- **Aim of the exercise**
Below are the records; count how many of their lines carry "date" and give only the number.

____________________

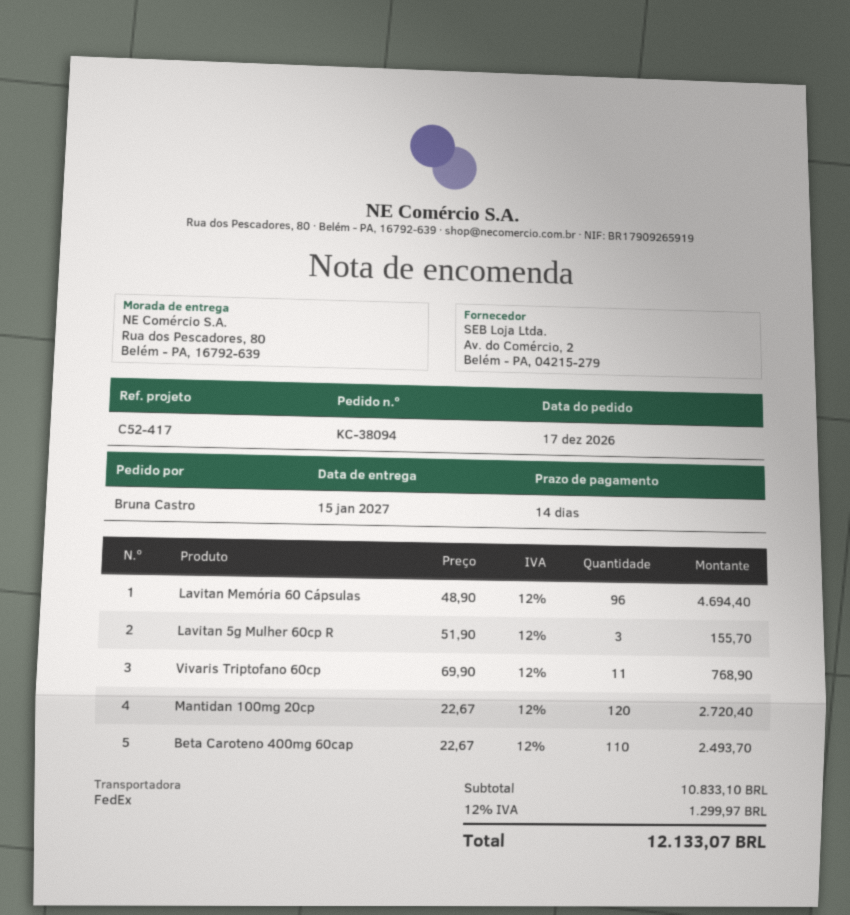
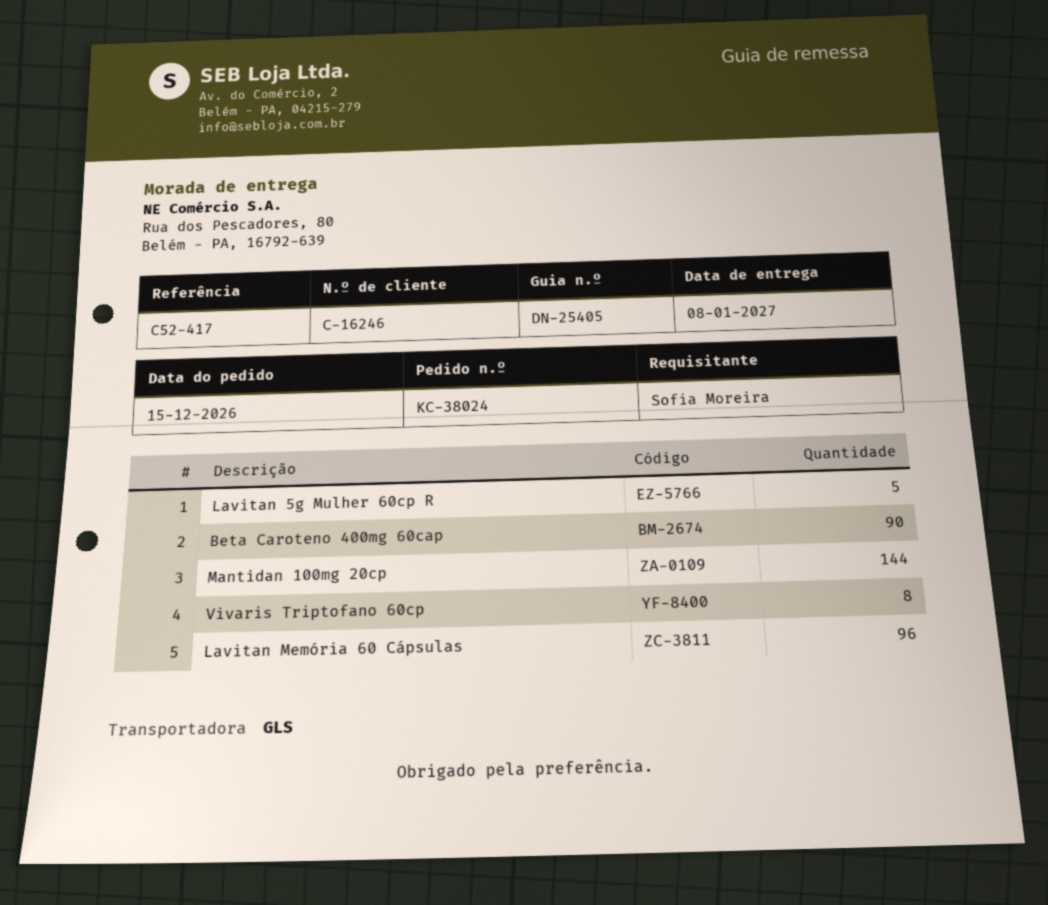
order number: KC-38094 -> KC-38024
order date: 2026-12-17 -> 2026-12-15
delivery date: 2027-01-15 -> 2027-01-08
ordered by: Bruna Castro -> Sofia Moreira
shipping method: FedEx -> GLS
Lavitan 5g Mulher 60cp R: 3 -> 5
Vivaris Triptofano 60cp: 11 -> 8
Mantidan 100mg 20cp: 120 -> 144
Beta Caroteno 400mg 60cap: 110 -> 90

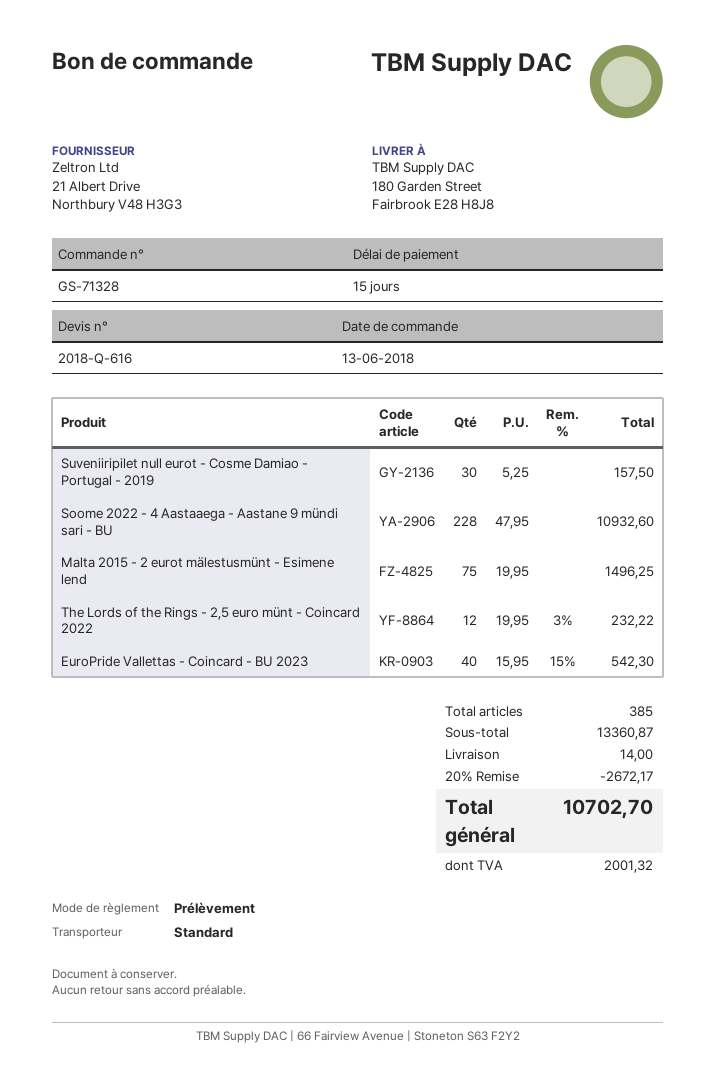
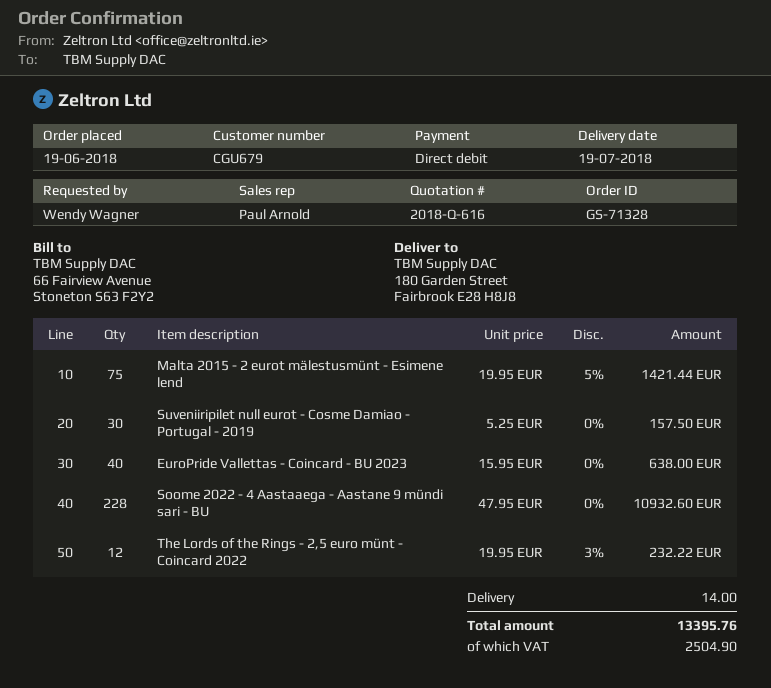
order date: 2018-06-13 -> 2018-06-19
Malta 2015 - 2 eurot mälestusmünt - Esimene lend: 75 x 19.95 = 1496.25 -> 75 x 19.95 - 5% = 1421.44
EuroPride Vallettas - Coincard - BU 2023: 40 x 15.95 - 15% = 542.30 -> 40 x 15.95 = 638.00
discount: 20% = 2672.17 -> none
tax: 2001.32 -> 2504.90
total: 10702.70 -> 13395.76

____________________

- **Answer to this exercise**
3